The moolah link in remarriage
Remarrying is particularly perilous if you have made a bit of money and your new spouse is less well off than you. Why? Divorce rates are especially high for couples the second time around (over 60 per cent, according to estimates from the UK’s Office for National Statistics — far higher than the 41 per cent rate for marriages in general).
And, under case law being consolidated at the moment, courts are more likely to split the couple’s assets 50-50, even if they have only been married for a few years.
Sir Paul McCartney would probably have had a less acrimonious split with Heather Mills if they had got divorced before the House of Lords produced its startling new judgments last May promoting the financial rights of the less wealthy spouse.
This time of year sees a peak in divorce applications, triggered, perhaps, by unhappy couples spending another difficult Christmas together and deciding that enough is enough.
The very wealthy — who tend to have their own financial and legal advisers — may be aware of the implications of the Miller and McFarlane divorce cases last May, but many people who would never regard themselves as wealthy may be shocked to discover that their ex is claiming half their assets after a fairly short marriage that went sour.
The average age at which people marry for the first time is rising (36 and 34 for men and women respectively).

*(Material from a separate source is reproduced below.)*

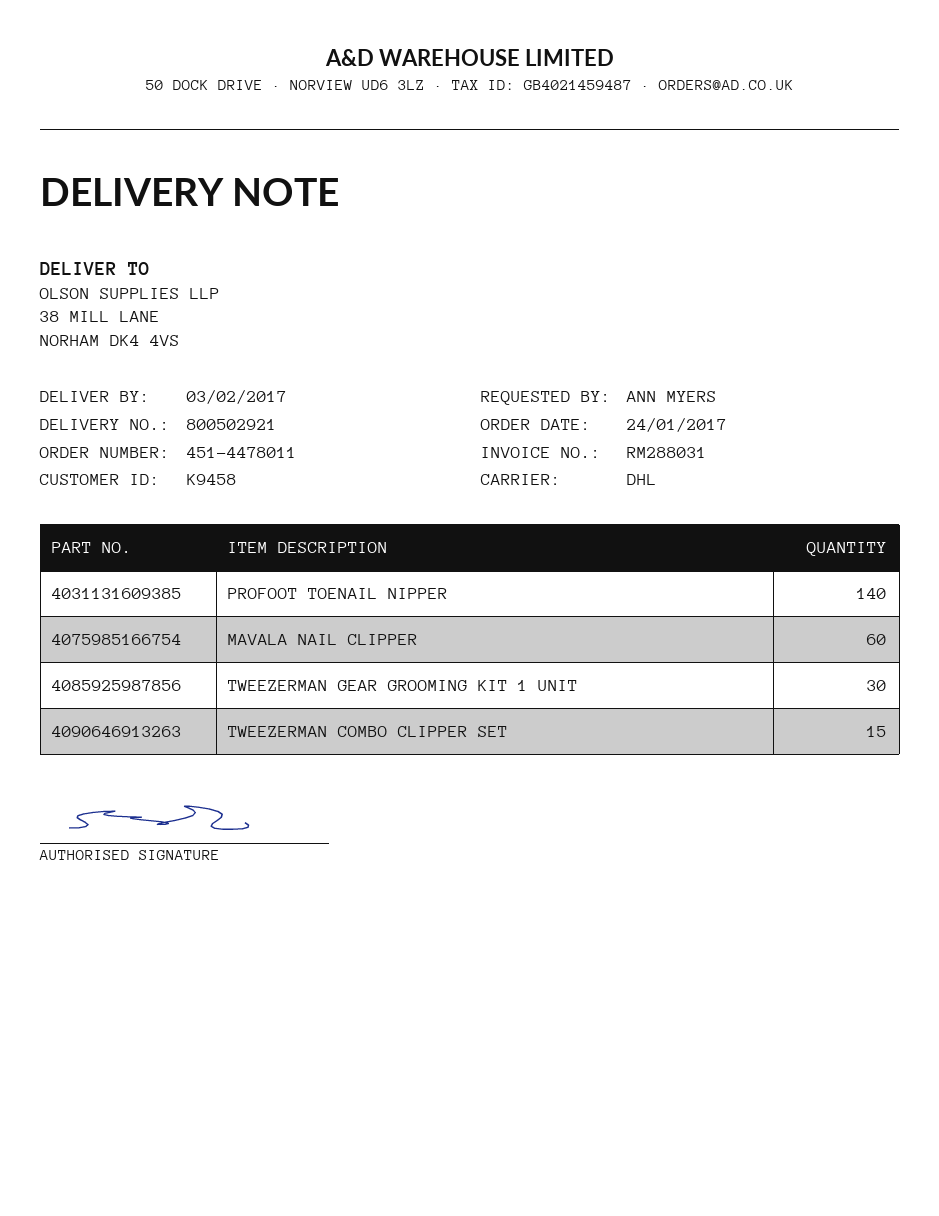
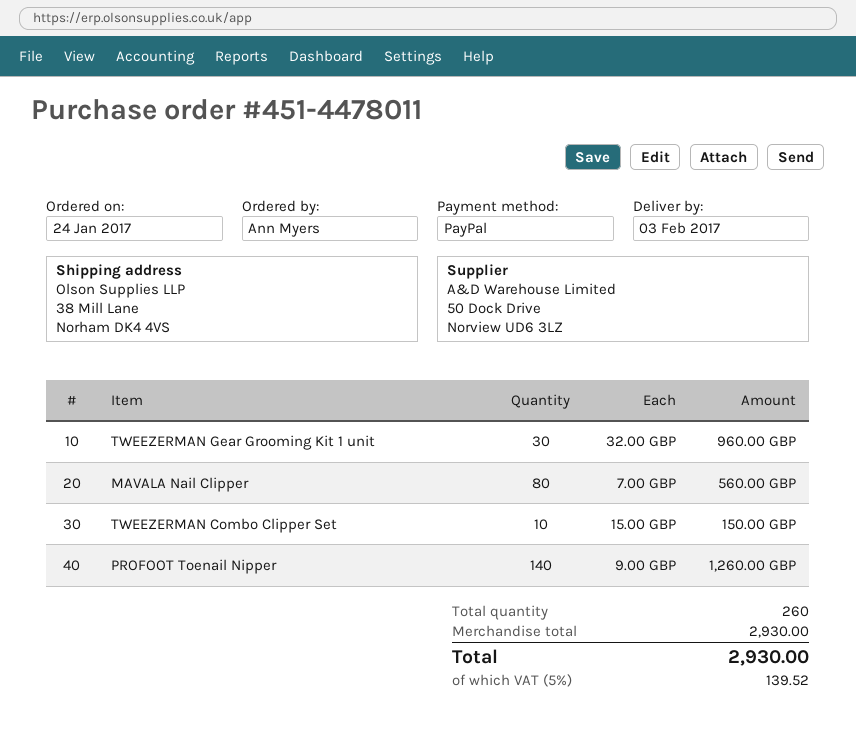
MAVALA NAIL CLIPPER: 60 -> 80
TWEEZERMAN COMBO CLIPPER SET: 15 -> 10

So one obvious consequence is that the average age at which people divorce is also rising (43 for men and 41 for women).
By the time they reach this age, many people have accumulated some serious assets — a house and a pension fund, for a start.

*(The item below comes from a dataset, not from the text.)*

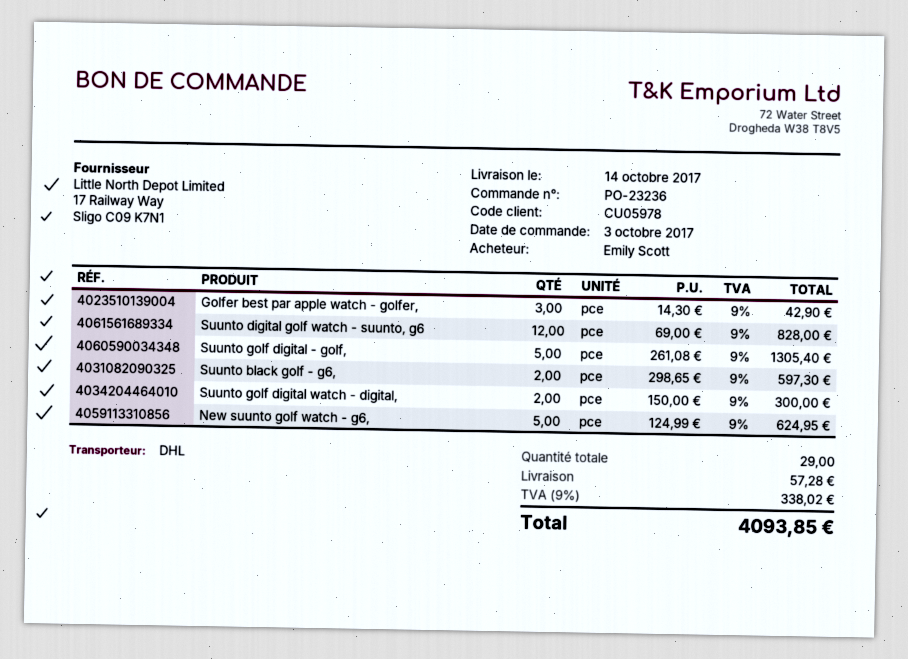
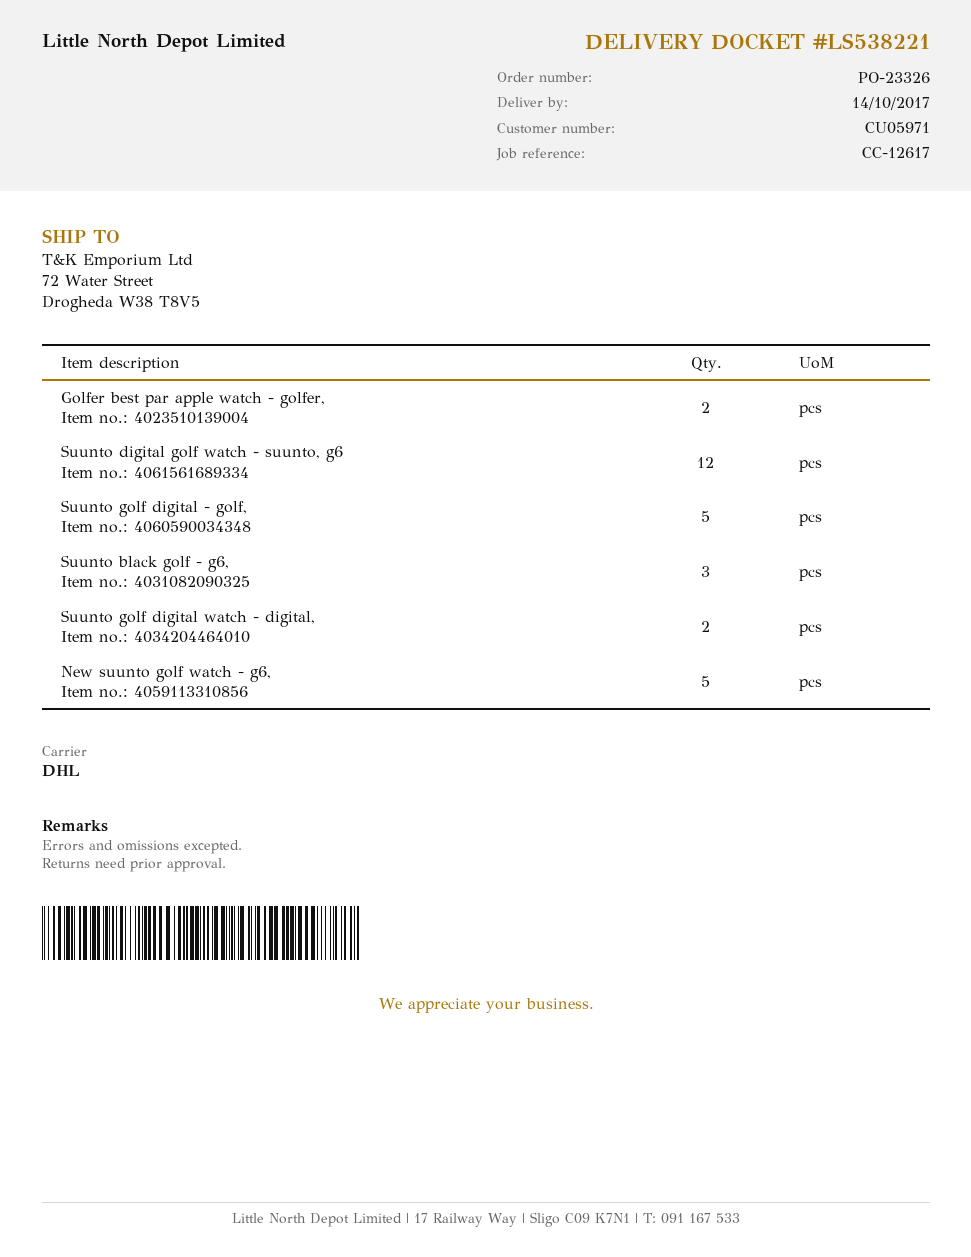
order number: PO-23236 -> PO-23326
customer number: CU05978 -> CU05971
Golfer best par apple watch - golfer,: 3 -> 2
Suunto black golf - g6,: 2 -> 3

If they have to give some of these assets to a former spouse, they may still have just enough time (20 years or so) to rebuild their wealth for a comfortable retirement.
But if they go on to remarry and then divorce again, they can find themselves in the miserable situation of having worked hard all their lives and only having a studio flat and a tiny pension to show for it.
In 2005, the latest year for which figures are available, about 30,000 men who got divorced one in five of the total — were splitting up for a second time.
Other statistics reveal a growing divorce rate among older people — one in eight divorces occurs when the man is in his 50s.
Some tips: Keep your property separate. The courts can redistribute property on divorce, but you have a better chance of retaining property you brought into your marriage if it is kept separate from joint assets. Set aside a portion of money for children from your first marriage in your sole name from the outset.
If you can’t keep your assets separate, make a record of your pre-marital assets, including any equity you had in property, any savings or investments in your sole name, the size of your pension funds and what you were earning at the time of your marriage. Set out all your financial information on the same sheet, signed by each of you.
If you have been receiving maintenance, this will stop when you remarry.
Remember that as soon as you marry, any will you have written will become null and void. Ensure that any children from your first marriage get what you intend by writing a new will as soon as possible.